When we left Mago was very unhappy to leave, and I said “I found this ball for you!” and handed it to him. He was instantly content. At home I started for work from home in the evening (I can do overtime work from home). When I explained to him I was working and went downstairs to do this, he cried “I want my daddy!” and I said “I’m sorry baby, I’m working.” A few minutes after I started work he came downstairs, held the baseball up with both hands, simply, a bit happily, and smacked it down on the computer keyboard in front of me, holding it there, not a word, only looking up at me. These thoughts crossed my mind: How American can you get? Yeah, I think a father should play ball with his son. You win, kid. I can stay up late to work (it’s not like I don’t stay up anyway, even though I shouldn’t).

WANT

Tia was working at the computer, getting a new online photography portfolio together (at this writing, there were still problems with an old section we were revamping; it’s redirecting to a finished “Fine Art Photography” section). Mago, wanting his mother’s attentions and affections, began banging hard with a magnifying glass on the computer case which is inconveniently on the floor. Tia said: “Mago, don’t be mean to the computer!” and he replied “No mommy, I want to be mean.” and banged harder. Out went the computer. The power supply is apparently dead. Or something else. It’s fortunate Tia had the new part of her portfolio uploaded to our site before this. I’m typing this entry after work from my work.

[Update 01-20] The computer seems fine – either the power cable was loose, or – I think the motherboard has a detector that auto-shuts-off past a disturbance threshold. Disconnected and then reconnected to power, it’s booting and running normally.
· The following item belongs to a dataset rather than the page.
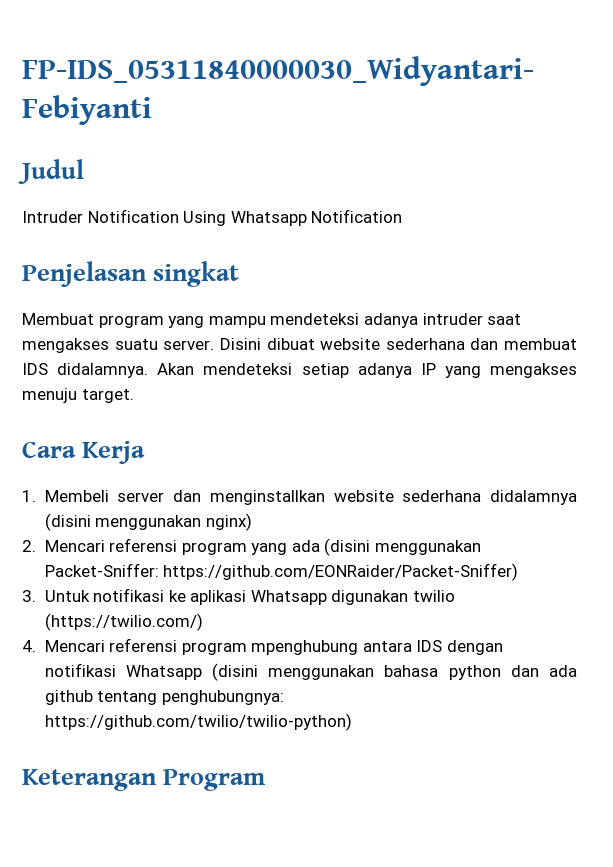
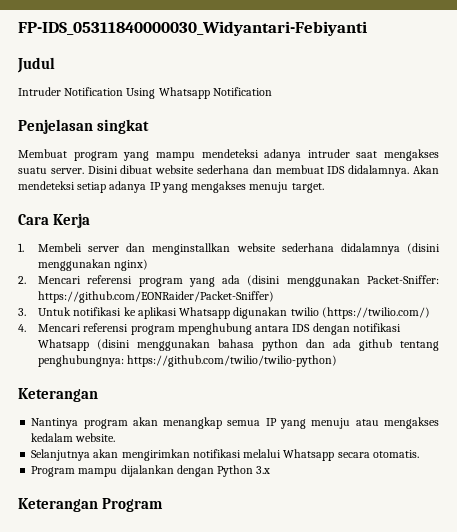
  4. Mencari referensi program mpenghubung antara IDS dengan notifikasi Whatsapp (disini menggunakan bahasa python dan ada github tentang penghubungnya: https://github.com/twilio/twilio-python)
+ Keterangan
+ Nantinya program akan menangkap semua IP yang menuju atau mengakses kedalam website.
+ Selanjutnya akan mengirimkan notifikasi melalui Whatsapp secara otomatis.
+ Program mampu dijalankan dengan Python 3.x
Poetic Justice, utterances, graduation from crib

Yesterday Mago took off his own diaper and wandered around. In the bathroom, he stood and peed right onto the tile floor. It was too late to stop him, But I said “No – !” – he turned to see my rebuke, and then frightened, he turned back on his heel and ran, slipped on his own pee, and fell flat down on his side. Fortunately he landed on the carpet just outside the bathroom, not on the tile.

When Alex goes to work, Mago repeats several times, “You lose your daddy!” in a small whimper, and thereby convinces himself that this is something to be very sad about indeed. I identify it with the way I used to make up songs that would make me cry.

He often says, “I’m a going to work, Mama.” and “Daddy’s going a work.”

I decided to show him some of “The Incredibles” which he liked a lot. When it got intense, he said “This is scary, Mama.” I said “Do you want me to turn it off?” and he said “Uh-huh.” Later in the day he said, “Mama? Watch the scary movie?” I said “Do you really want to watch it?” He nodded.

He loves to touch his belly button with one finger or pinch it as a self-comforting technique.

The other day he had his shirt off and said (stuttering for a while, searching for the right words), “I have a fat belly.” he threw his arms above his head and stretched, sucking his belly flat. He repeated this a few times before I decided I better convince him his belly is just fine.

Last night he woke up crying, “I’m ready, Mama! I’m ready to go!” Earlier that day I had promised him we’d go somewhere in the car, but we never made it out the door – now at night he still wanted to venture out. After refusing to go back to sleep at 1 a.m. he climbed over the crib rail and opened his bedroom door! He isn’t even two yet! I thought that wasn’t supposed to happen until kids are between two and three. He did it again after his nap today – we heard a thump and whimper through the baby monitor, but he was fine – so we got him to show us how he did it, me kneeling to catch him. It was really something to watch, he was quite the gymnast. He hoisted himself up the rail, levering off the corner of the crib, over the top, turned around and dropped straight down, catching himself with his hands on the rail, hanging a foot above the floor on the side of the crib. So we got out the toddler bed I bought at a garage sale last summer for $25. A blue car shaped plastic form. He is now happily in his new bed (for the night, I hope) at 6:45 p.m!